» Work instructions:
Copy each line below in which the string "that" appears.
Segment Start: Data in this exercise
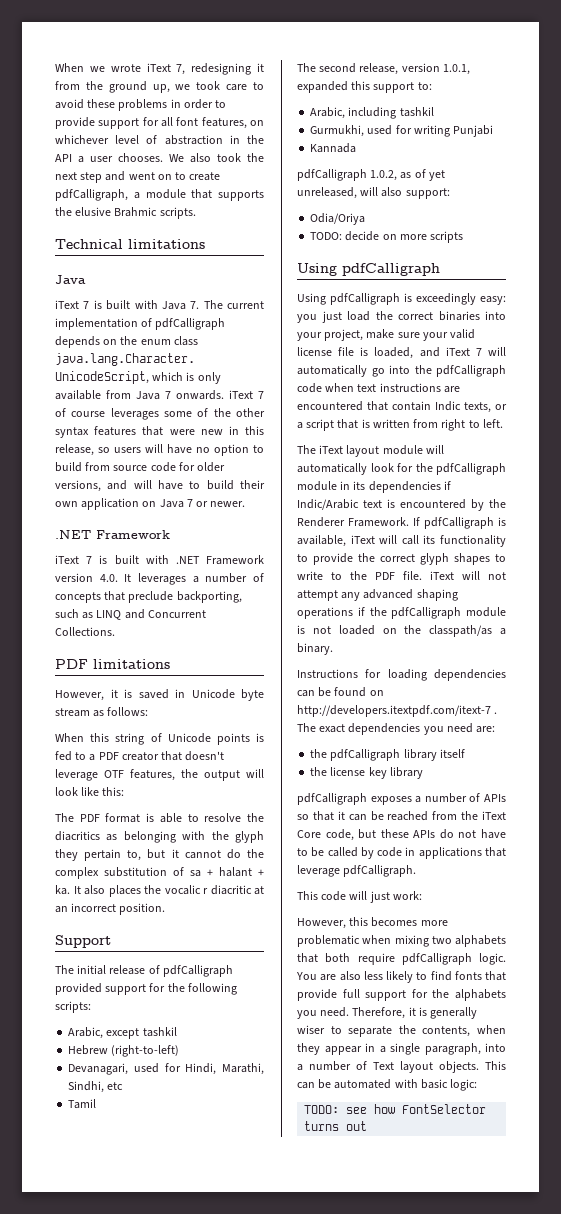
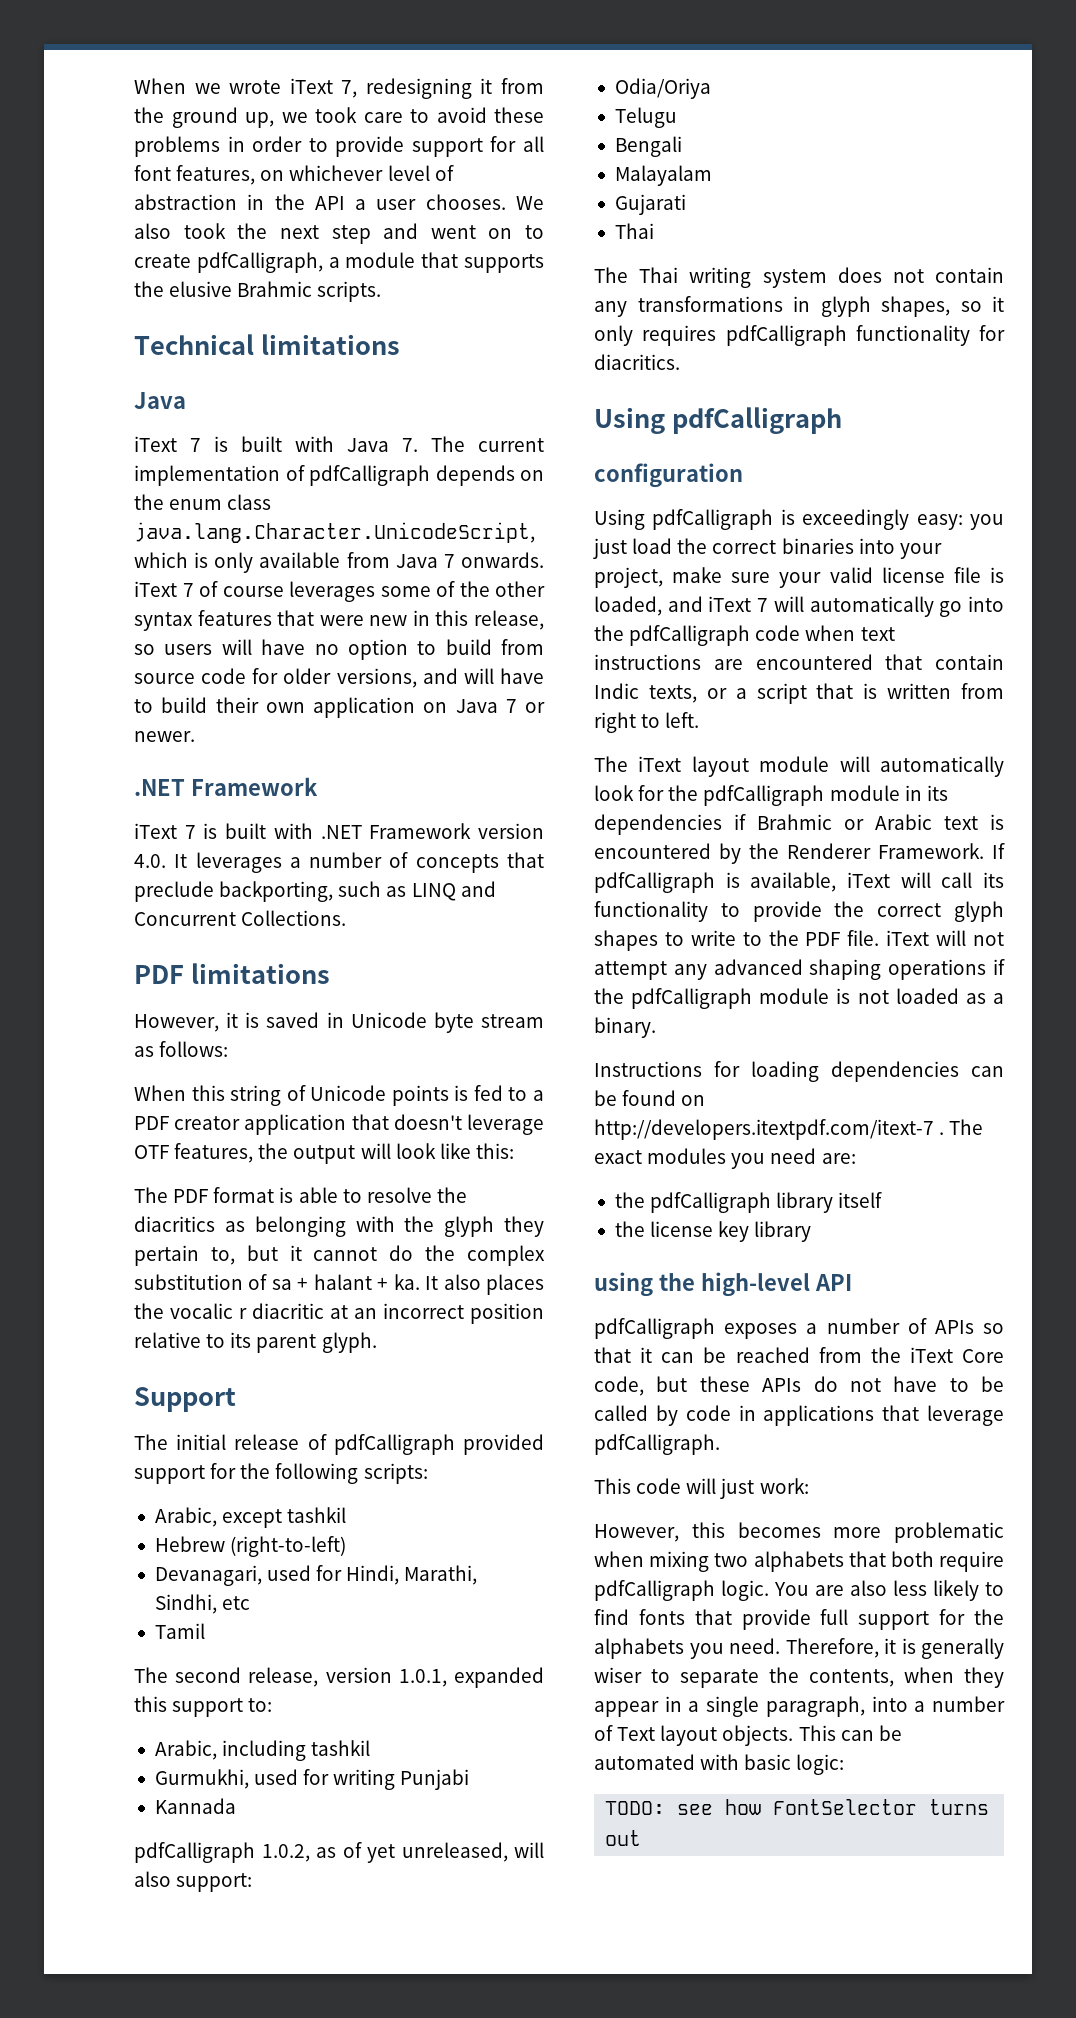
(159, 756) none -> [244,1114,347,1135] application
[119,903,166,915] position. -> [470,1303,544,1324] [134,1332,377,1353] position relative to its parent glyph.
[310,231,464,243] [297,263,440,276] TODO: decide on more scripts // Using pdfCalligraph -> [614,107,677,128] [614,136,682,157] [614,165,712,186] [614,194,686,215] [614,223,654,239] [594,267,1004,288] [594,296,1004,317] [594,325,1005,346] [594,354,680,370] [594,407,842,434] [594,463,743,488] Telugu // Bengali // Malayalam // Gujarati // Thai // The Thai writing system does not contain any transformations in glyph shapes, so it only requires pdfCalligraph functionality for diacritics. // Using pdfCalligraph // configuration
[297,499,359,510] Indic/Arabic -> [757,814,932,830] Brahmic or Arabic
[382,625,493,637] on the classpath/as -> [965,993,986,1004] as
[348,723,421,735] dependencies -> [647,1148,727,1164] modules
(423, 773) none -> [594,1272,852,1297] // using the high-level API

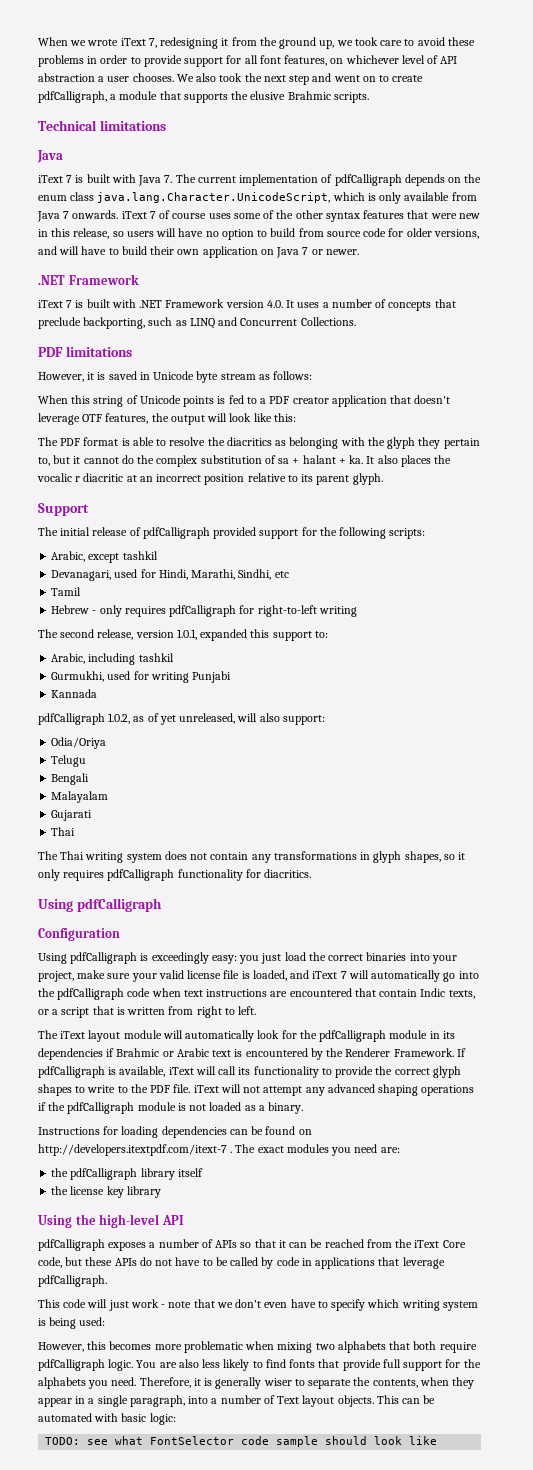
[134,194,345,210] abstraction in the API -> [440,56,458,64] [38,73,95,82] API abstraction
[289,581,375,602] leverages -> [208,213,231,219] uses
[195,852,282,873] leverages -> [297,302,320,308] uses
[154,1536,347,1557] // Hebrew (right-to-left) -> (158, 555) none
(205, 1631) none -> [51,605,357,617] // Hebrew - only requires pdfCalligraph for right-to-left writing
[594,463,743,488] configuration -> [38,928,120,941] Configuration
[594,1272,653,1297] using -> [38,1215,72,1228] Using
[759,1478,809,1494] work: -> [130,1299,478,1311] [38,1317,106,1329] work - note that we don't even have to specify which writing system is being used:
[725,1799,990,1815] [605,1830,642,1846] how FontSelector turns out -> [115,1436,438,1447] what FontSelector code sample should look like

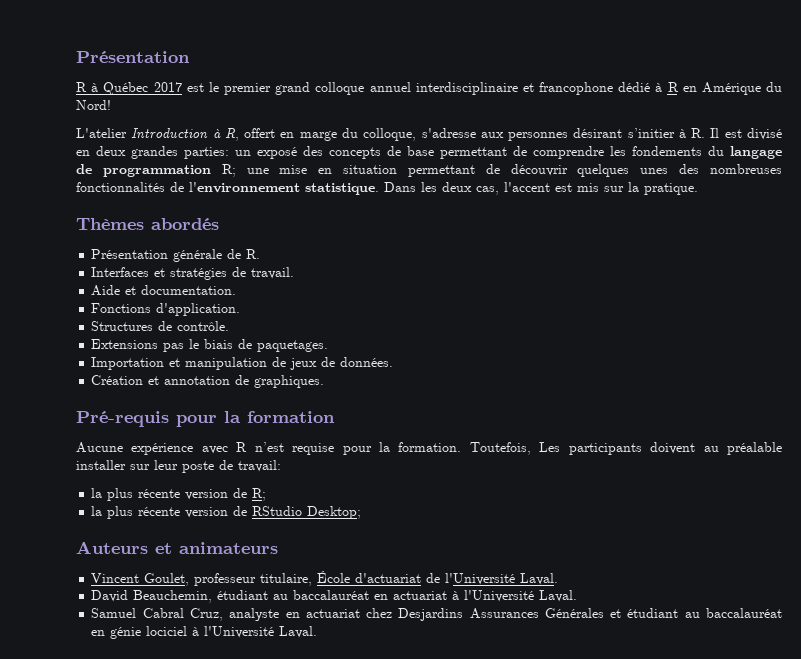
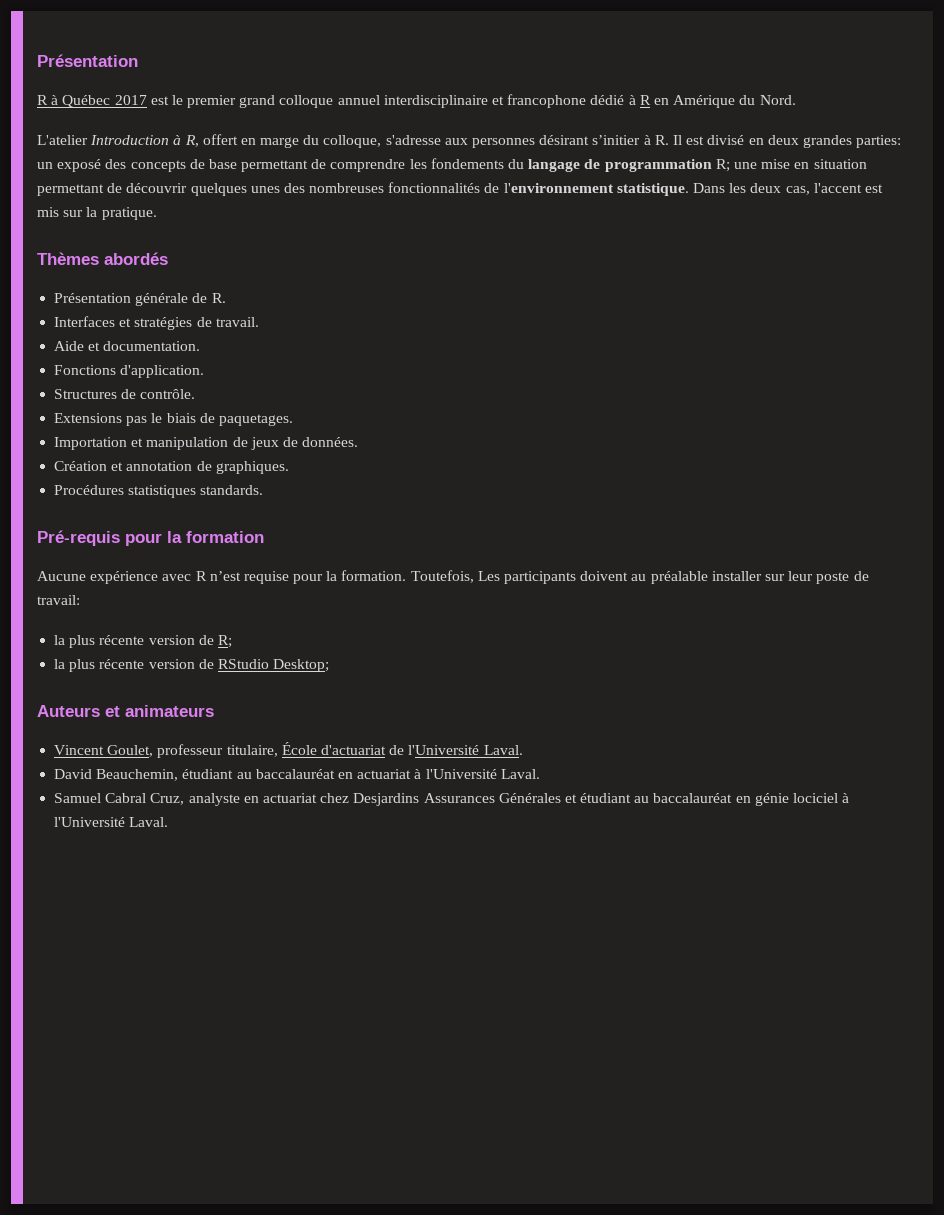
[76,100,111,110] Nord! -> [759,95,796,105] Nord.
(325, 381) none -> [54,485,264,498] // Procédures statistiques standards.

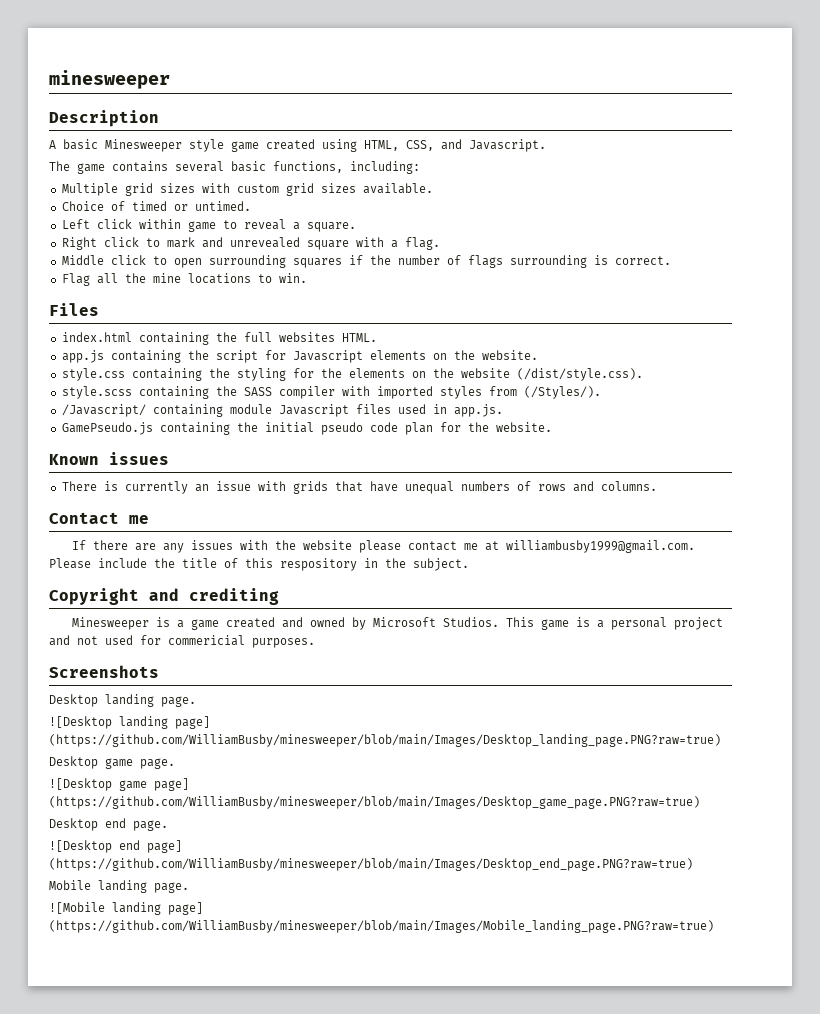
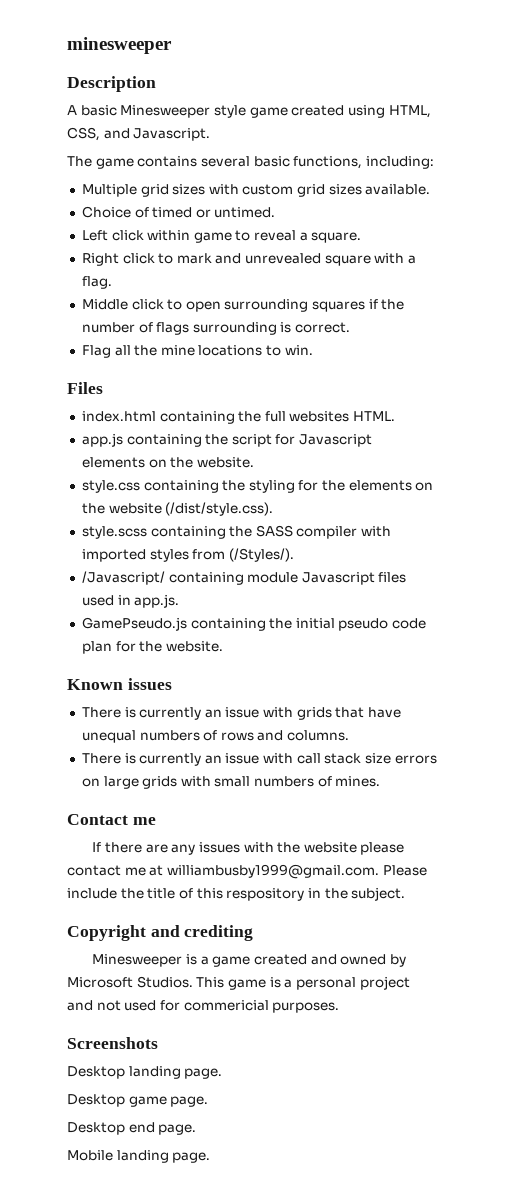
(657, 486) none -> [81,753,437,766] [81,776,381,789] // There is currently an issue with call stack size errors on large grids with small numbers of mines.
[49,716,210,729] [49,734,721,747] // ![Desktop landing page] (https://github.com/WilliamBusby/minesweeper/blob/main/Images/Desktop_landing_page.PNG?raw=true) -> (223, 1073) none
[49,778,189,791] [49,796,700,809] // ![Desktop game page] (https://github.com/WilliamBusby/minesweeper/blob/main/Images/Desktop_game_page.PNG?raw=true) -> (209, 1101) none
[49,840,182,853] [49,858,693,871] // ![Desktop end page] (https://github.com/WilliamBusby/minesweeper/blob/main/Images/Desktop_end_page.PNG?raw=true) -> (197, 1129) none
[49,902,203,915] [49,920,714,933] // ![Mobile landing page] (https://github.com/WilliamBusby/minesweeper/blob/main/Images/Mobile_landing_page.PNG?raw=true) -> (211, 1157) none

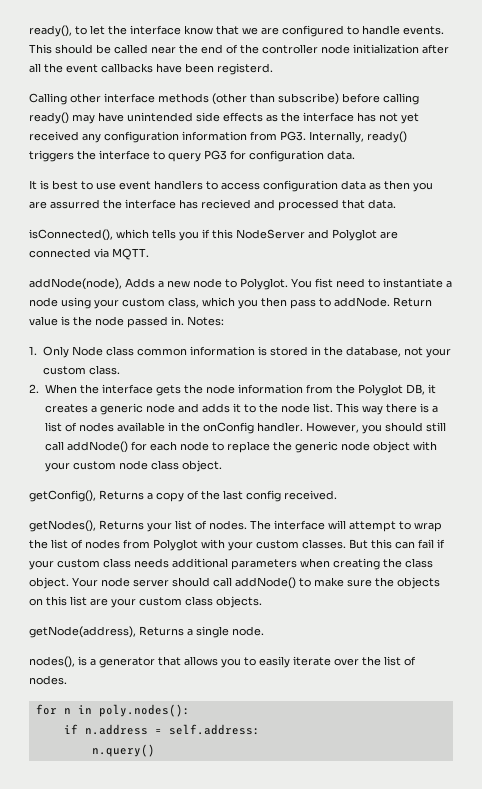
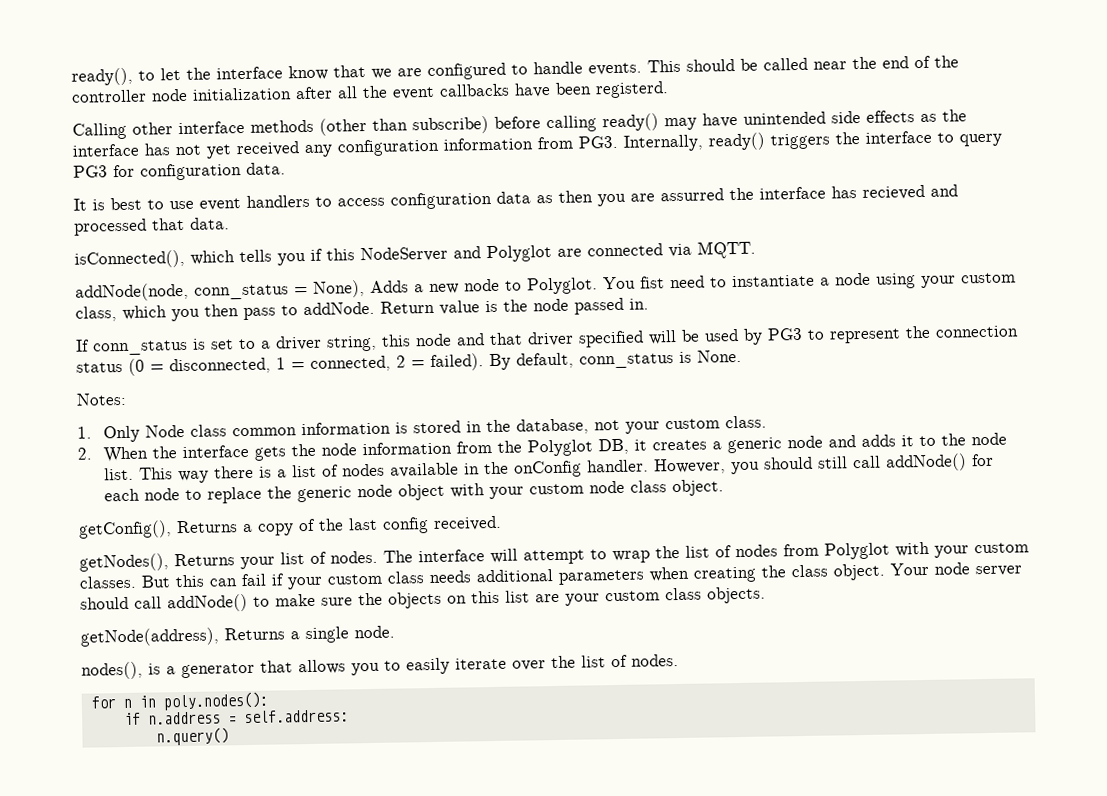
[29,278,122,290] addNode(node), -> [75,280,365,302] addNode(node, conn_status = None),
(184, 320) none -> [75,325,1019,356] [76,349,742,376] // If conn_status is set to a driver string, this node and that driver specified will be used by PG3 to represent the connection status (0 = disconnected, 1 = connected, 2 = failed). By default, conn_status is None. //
Segment End: Data in this exercise
» Problem solution:
[759,1478,809,1494] work: -> [130,1299,478,1311] [38,1317,106,1329] work - note that we don't even have to specify which writing system is being used:
(184, 320) none -> [75,325,1019,356] [76,349,742,376] // If conn_status is set to a driver string, this node and that driver specified will be used by PG3 to represent the connection status (0 = disconnected, 1 = connected, 2 = failed). By default, conn_status is None. //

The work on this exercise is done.